What needs to be done
Transcribe every record exactly as it appears.

Collection entries
Segment Open

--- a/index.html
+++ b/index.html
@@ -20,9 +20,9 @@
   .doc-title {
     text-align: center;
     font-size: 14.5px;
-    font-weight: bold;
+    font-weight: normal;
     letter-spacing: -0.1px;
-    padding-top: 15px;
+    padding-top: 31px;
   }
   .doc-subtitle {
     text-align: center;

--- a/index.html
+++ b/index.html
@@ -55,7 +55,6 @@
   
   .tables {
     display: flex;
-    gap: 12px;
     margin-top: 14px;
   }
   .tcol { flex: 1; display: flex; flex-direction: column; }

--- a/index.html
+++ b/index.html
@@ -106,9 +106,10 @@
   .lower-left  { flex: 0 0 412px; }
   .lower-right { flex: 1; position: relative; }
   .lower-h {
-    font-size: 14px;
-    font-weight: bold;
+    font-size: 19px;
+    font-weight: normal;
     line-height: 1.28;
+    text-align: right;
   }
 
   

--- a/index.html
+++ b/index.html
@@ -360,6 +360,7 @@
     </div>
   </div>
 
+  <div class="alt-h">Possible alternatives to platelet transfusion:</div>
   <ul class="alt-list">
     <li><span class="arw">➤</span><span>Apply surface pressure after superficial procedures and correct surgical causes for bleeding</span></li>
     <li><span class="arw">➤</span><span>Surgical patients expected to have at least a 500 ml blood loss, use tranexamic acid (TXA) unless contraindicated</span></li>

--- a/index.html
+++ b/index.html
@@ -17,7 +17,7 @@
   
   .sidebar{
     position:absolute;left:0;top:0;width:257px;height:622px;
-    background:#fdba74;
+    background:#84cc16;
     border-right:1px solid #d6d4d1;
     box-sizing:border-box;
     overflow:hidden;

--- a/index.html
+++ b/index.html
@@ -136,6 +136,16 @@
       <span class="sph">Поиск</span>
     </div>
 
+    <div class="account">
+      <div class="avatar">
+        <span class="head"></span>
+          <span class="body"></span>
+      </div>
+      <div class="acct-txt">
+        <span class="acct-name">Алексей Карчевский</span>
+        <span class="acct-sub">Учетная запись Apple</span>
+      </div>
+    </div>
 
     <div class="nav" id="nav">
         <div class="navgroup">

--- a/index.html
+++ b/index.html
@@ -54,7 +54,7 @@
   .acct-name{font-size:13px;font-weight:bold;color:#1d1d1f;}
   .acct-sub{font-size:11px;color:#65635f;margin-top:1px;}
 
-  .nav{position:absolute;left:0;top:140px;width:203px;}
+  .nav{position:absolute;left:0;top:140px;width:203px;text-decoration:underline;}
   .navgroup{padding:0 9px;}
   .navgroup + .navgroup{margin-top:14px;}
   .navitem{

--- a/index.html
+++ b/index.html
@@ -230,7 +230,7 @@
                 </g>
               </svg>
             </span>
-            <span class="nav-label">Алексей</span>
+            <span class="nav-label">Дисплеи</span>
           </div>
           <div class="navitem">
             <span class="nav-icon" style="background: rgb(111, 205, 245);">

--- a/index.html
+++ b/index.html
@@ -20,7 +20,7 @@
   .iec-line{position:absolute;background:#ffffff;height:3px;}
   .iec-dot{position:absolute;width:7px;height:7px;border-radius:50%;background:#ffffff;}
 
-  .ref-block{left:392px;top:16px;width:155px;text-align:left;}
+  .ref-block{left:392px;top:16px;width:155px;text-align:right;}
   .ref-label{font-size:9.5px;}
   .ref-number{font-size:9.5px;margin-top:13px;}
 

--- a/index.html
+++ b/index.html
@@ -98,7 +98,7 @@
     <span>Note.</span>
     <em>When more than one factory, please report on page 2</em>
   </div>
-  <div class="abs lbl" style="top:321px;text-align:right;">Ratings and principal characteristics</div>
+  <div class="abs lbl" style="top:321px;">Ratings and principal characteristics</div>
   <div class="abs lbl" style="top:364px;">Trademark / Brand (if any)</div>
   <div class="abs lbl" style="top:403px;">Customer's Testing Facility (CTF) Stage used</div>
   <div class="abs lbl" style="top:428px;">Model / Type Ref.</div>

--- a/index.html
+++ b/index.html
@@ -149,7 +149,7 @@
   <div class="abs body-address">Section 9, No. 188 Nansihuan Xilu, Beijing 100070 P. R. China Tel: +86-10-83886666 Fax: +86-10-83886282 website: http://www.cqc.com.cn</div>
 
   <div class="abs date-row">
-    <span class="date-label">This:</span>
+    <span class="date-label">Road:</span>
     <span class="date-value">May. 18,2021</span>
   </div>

Segment Closed

Task solution
--- a/index.html
+++ b/index.html
@@ -20,9 +20,9 @@
   .doc-title {
     text-align: center;
     font-size: 14.5px;
-    font-weight: bold;
+    font-weight: normal;
     letter-spacing: -0.1px;
-    padding-top: 15px;
+    padding-top: 31px;
   }
   .doc-subtitle {
     text-align: center;

--- a/index.html
+++ b/index.html
@@ -55,7 +55,6 @@
   
   .tables {
     display: flex;
-    gap: 12px;
     margin-top: 14px;
   }
   .tcol { flex: 1; display: flex; flex-direction: column; }

--- a/index.html
+++ b/index.html
@@ -106,9 +106,10 @@
   .lower-left  { flex: 0 0 412px; }
   .lower-right { flex: 1; position: relative; }
   .lower-h {
-    font-size: 14px;
-    font-weight: bold;
+    font-size: 19px;
+    font-weight: normal;
     line-height: 1.28;
+    text-align: right;
   }
 
   

--- a/index.html
+++ b/index.html
@@ -360,6 +360,7 @@
     </div>
   </div>
 
+  <div class="alt-h">Possible alternatives to platelet transfusion:</div>
   <ul class="alt-list">
     <li><span class="arw">➤</span><span>Apply surface pressure after superficial procedures and correct surgical causes for bleeding</span></li>
     <li><span class="arw">➤</span><span>Surgical patients expected to have at least a 500 ml blood loss, use tranexamic acid (TXA) unless contraindicated</span></li>

--- a/index.html
+++ b/index.html
@@ -17,7 +17,7 @@
   
   .sidebar{
     position:absolute;left:0;top:0;width:257px;height:622px;
-    background:#fdba74;
+    background:#84cc16;
     border-right:1px solid #d6d4d1;
     box-sizing:border-box;
     overflow:hidden;

--- a/index.html
+++ b/index.html
@@ -136,6 +136,16 @@
       <span class="sph">Поиск</span>
     </div>
 
+    <div class="account">
+      <div class="avatar">
+        <span class="head"></span>
+          <span class="body"></span>
+      </div>
+      <div class="acct-txt">
+        <span class="acct-name">Алексей Карчевский</span>
+        <span class="acct-sub">Учетная запись Apple</span>
+      </div>
+    </div>
 
     <div class="nav" id="nav">
         <div class="navgroup">

--- a/index.html
+++ b/index.html
@@ -54,7 +54,7 @@
   .acct-name{font-size:13px;font-weight:bold;color:#1d1d1f;}
   .acct-sub{font-size:11px;color:#65635f;margin-top:1px;}
 
-  .nav{position:absolute;left:0;top:140px;width:203px;}
+  .nav{position:absolute;left:0;top:140px;width:203px;text-decoration:underline;}
   .navgroup{padding:0 9px;}
   .navgroup + .navgroup{margin-top:14px;}
   .navitem{

--- a/index.html
+++ b/index.html
@@ -230,7 +230,7 @@
                 </g>
               </svg>
             </span>
-            <span class="nav-label">Алексей</span>
+            <span class="nav-label">Дисплеи</span>
           </div>
           <div class="navitem">
             <span class="nav-icon" style="background: rgb(111, 205, 245);">

--- a/index.html
+++ b/index.html
@@ -20,7 +20,7 @@
   .iec-line{position:absolute;background:#ffffff;height:3px;}
   .iec-dot{position:absolute;width:7px;height:7px;border-radius:50%;background:#ffffff;}
 
-  .ref-block{left:392px;top:16px;width:155px;text-align:left;}
+  .ref-block{left:392px;top:16px;width:155px;text-align:right;}
   .ref-label{font-size:9.5px;}
   .ref-number{font-size:9.5px;margin-top:13px;}
 

--- a/index.html
+++ b/index.html
@@ -98,7 +98,7 @@
     <span>Note.</span>
     <em>When more than one factory, please report on page 2</em>
   </div>
-  <div class="abs lbl" style="top:321px;text-align:right;">Ratings and principal characteristics</div>
+  <div class="abs lbl" style="top:321px;">Ratings and principal characteristics</div>
   <div class="abs lbl" style="top:364px;">Trademark / Brand (if any)</div>
   <div class="abs lbl" style="top:403px;">Customer's Testing Facility (CTF) Stage used</div>
   <div class="abs lbl" style="top:428px;">Model / Type Ref.</div>

--- a/index.html
+++ b/index.html
@@ -149,7 +149,7 @@
   <div class="abs body-address">Section 9, No. 188 Nansihuan Xilu, Beijing 100070 P. R. China Tel: +86-10-83886666 Fax: +86-10-83886282 website: http://www.cqc.com.cn</div>
 
   <div class="abs date-row">
-    <span class="date-label">This:</span>
+    <span class="date-label">Road:</span>
     <span class="date-value">May. 18,2021</span>
   </div>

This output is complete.